- _WHAT TO WORK ON_: Copy out all the lines in the records that include the word "weight".
+++ RECORDS SHOWN
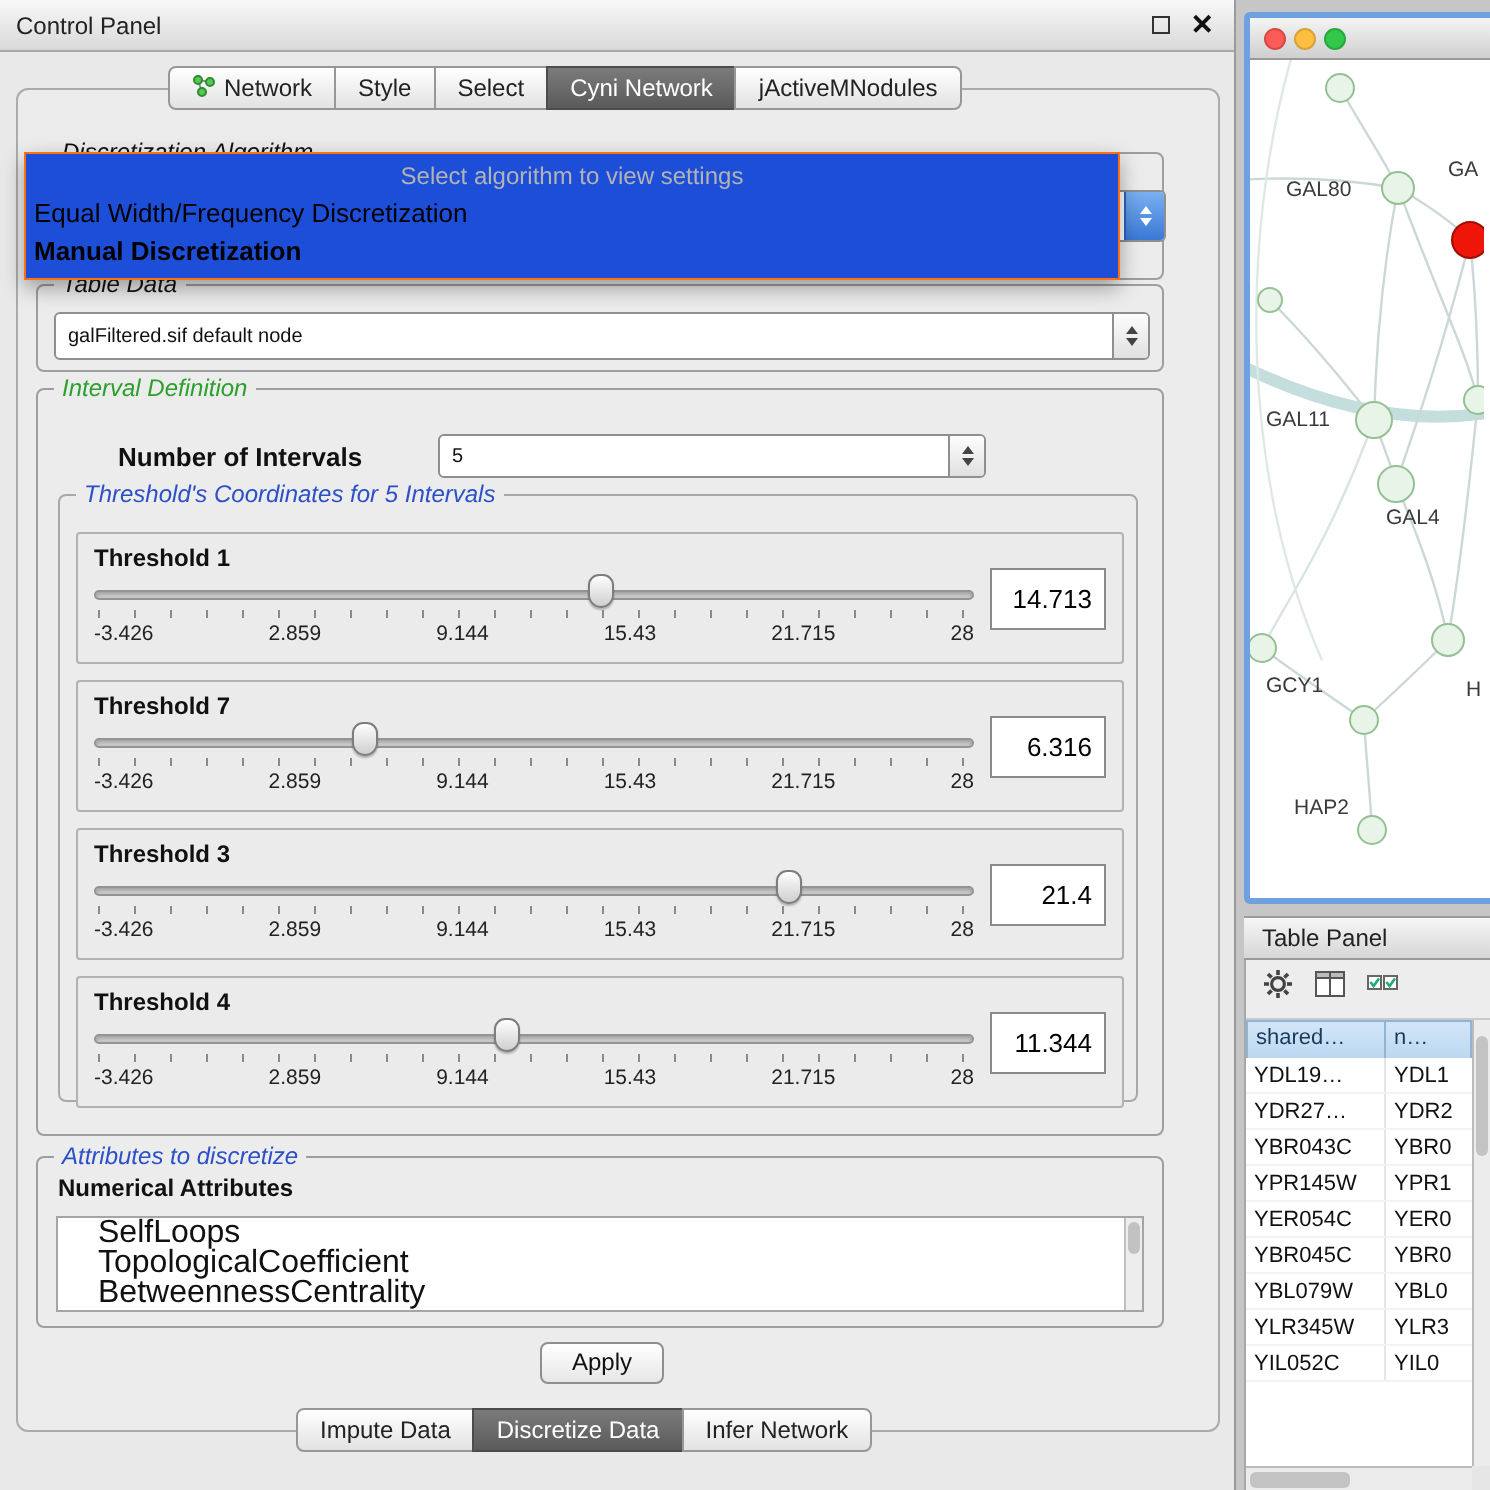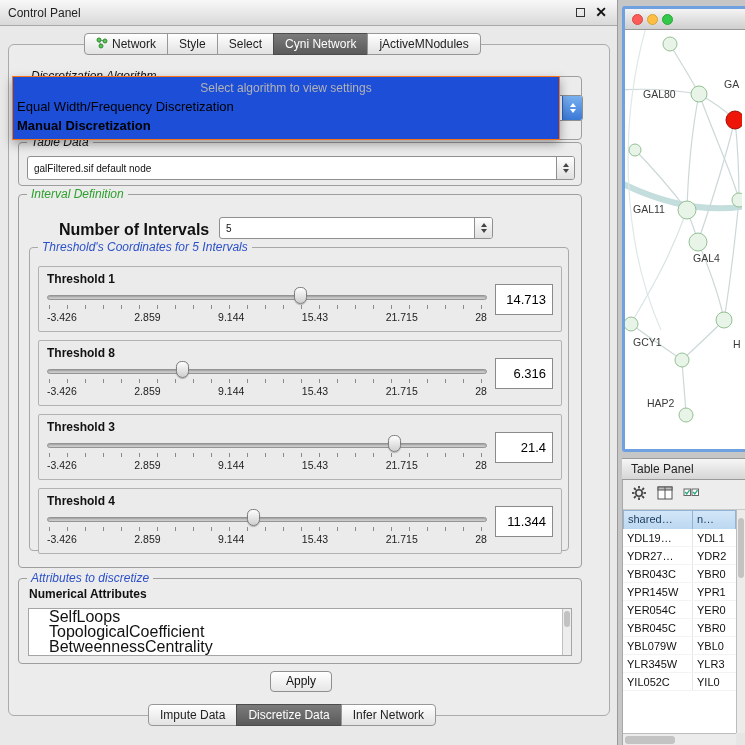--- a/index.html
+++ b/index.html
@@ -159,7 +159,7 @@
   <div class="group" id="interval-group" style="left:18px;top:194px;width:564px;height:374px;">
     <div class="group-label green">Interval Definition</div>
 
-    <div style="position:absolute;left:40px;top:26px;font-size:16px;font-weight:bold;color:#111;">Number of Intervals</div>
+    <div style="position:absolute;left:40px;top:26px;font-size:13px;font-weight:bold;color:#111;">Number of Intervals</div>
     <div class="combo" style="left:200px;top:22px;width:274px;height:22px;">
       <div class="val">5</div>
       <div class="stepper">

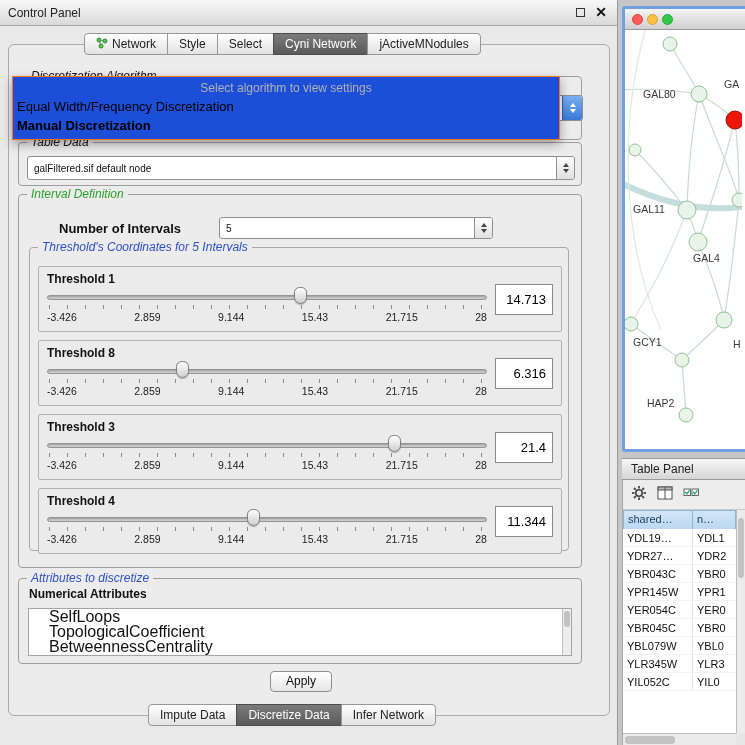--- a/index.html
+++ b/index.html
@@ -190,7 +190,7 @@
       </div>
 
       <div class="th-panel" style="top:92px;">
-        <div class="th-label">Threshold 8</div>
+        <div class="th-label">Threshold 7</div>
         <div class="slider">
           <div class="track"></div>
           <div class="thumb" style="left: calc(31% - 7px);"></div>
++++++
- _WRITTEN REPLY_:
-    <div style="position:absolute;left:40px;top:26px;font-size:16px;font-weight:bold;color:#111;">Number of Intervals</div>
+    <div style="position:absolute;left:40px;top:26px;font-size:13px;font-weight:bold;color:#111;">Number of Intervals</div>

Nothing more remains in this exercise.